American playwright (1930–2018)

María Irene Fornés (May 14, 1930 – October 30, 2018) was a Cuban and American playwright, director, and teacher. She was an important figure in the development of New York’s off-off-Broadway movement and Downtown Arts Scene. Over the course of her career, she wrote more than forty plays and musicals, won nine Obie Awards, and mentored "thousands of playwrights across the globe". Her play What of the Night? was a finalist for the Pulitzer Prize for Drama in 1990, the first work by a Latino playwright to receive said distinction. Signature Theatre Company devoted its 1999–2000 season to her work, while The Public Theater presented a fourteen-play "Fornés Marathon" in 2018.
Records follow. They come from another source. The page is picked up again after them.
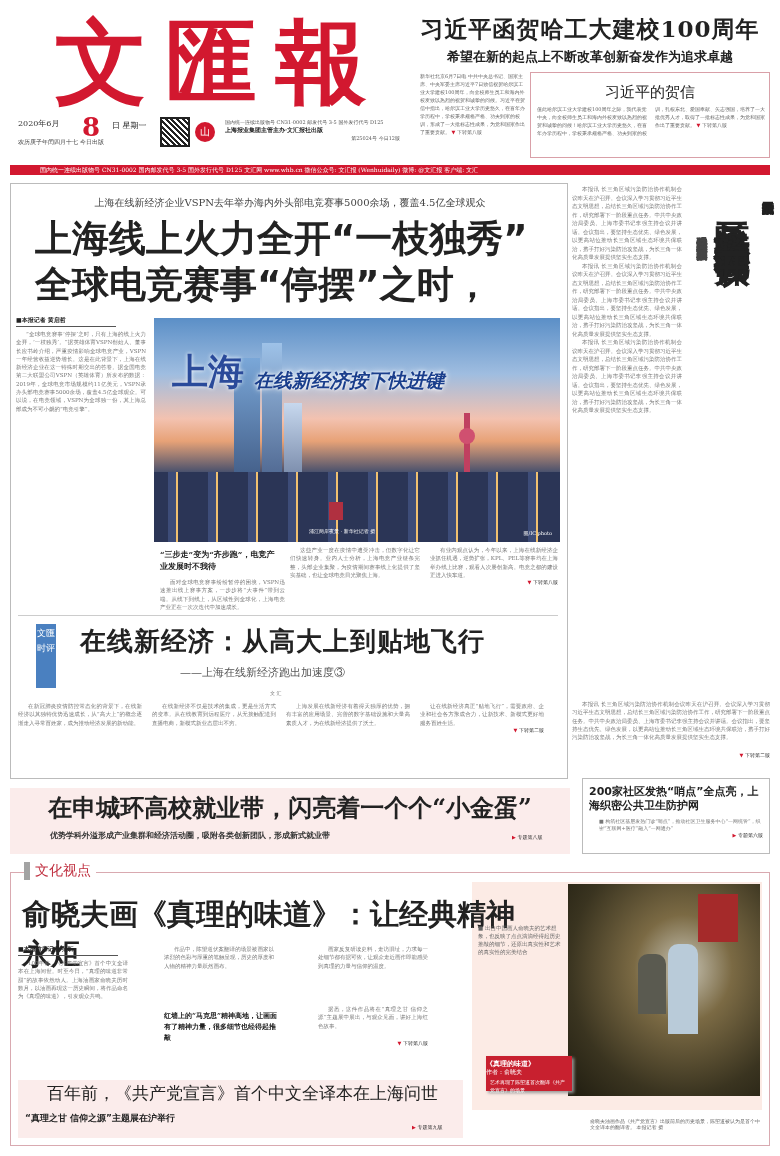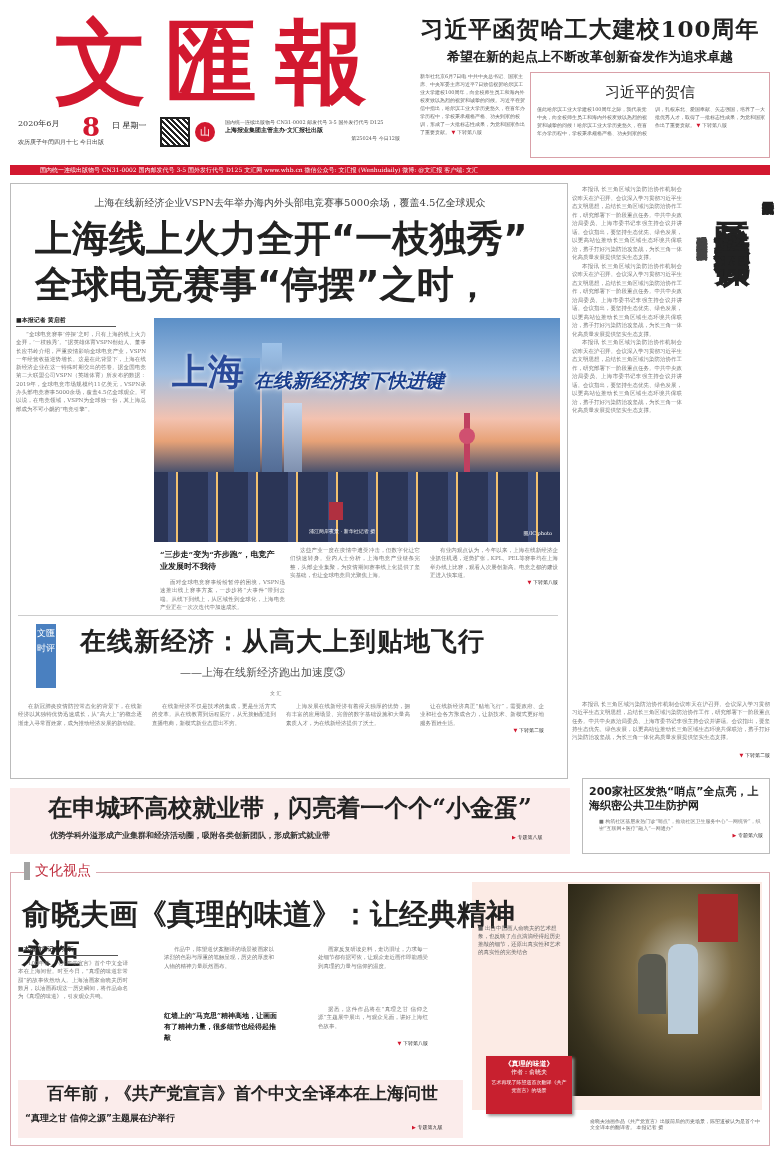--- a/index.html
+++ b/index.html
@@ -69,24 +69,24 @@
 .culturetag{left:24px;top:862px;background:#fff;padding:0 5px;font-size:14px;color:#c03040;border-left:6px solid #a3a3a3}
 .culturehead{left:22px;top:895px;width:520px;font-size:29px;font-weight:bold;font-family:"DejaVu Sans",sans-serif}
 .cc{top:945px;width:110px}
 .midbold{left:164px;top:1010px;width:115px;font-size:7px;font-weight:bold;line-height:11px}
 .paintingpanel{left:472px;top:882px;width:290px;height:228px;background:#fcebe5}
 .painting{left:568px;top:884px;width:192px;height:212px;background:radial-gradient(ellipse at 60% 40%,#c9c6b8 0%,#7b6a44 30%,#3a3420 70%,#1f1c10 100%);overflow:hidden}
 .painting .fig1{position:absolute;left:70px;top:70px;width:28px;height:60px;background:#5a5a50;border-radius:10px 10px 0 0}
 .painting .fig2{position:absolute;left:100px;top:60px;width:30px;height:90px;background:#b9cbd9;border-radius:10px 10px 0 0}
 .painting .portrait{position:absolute;left:130px;top:10px;width:40px;height:48px;background:#a52a2a}
 .paintcap{left:478px;top:924px;width:86px;font-size:5.5px;color:#666;line-height:8px}
-.redcard{left:486px;top:1056px;width:86px;height:58px;background:#c8202f;color:#fff;font-size:6px;text-align:center;padding-top:4px;line-height:8px;box-shadow:2px 2px 3px #999}
+.redcard{left:486px;top:1056px;width:86px;height:35px;background:#c8202f;color:#fff;font-size:6px;padding-top:4px;line-height:8px;box-shadow:2px 2px 3px #999}
 .paintcredit{left:590px;top:1118px;width:170px;font-size:5px;color:#666}
 .bottomband{left:18px;top:1080px;width:445px;height:58px;background:#fbeceb}
-.bottomhead{left:25px;top:1082px;width:435px;font-size:17px;font-weight:bold;text-align:center}
+.bottomhead{left:25px;top:1082px;width:435px;font-size:17px;font-weight:normal;text-align:center}
 .bottomsub{left:25px;top:1112px;width:435px;font-size:9px;font-weight:bold;text-align:left;font-family:"DejaVu Sans",sans-serif}
 .bottommore{left:412px;top:1124px;font-size:5px}
 </style>
 </head>
 <body>
 
 <div class="abs masthead-logo">文匯報</div>
 <div class="abs dateline">2020年6月</div>
 <div class="abs date-num">8</div>
 <div class="abs date-week" style="left:112px">日 星期一</div>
Her notable works include Promenade (1965), Fefu and Her Friends (1977), Mud (1983), Sarita (1984), and Letters from Cuba (2000). Her plays have been produced both on and off Broadway, as well as internationally". Many theater luminaries—including Tony Kushner, Caryl Churchill, Paula Vogel, Lanford Wilson, and Edward Albee—have acknowledged her influence. Wilson remarked that her work "has no precedents; it isn’t derived from anything… She’s the most original of us all". Vogel similarly noted, "In the work of every American playwright at the end of the 20th century, there are only two stages: before you have read María Irene Fornés – and after".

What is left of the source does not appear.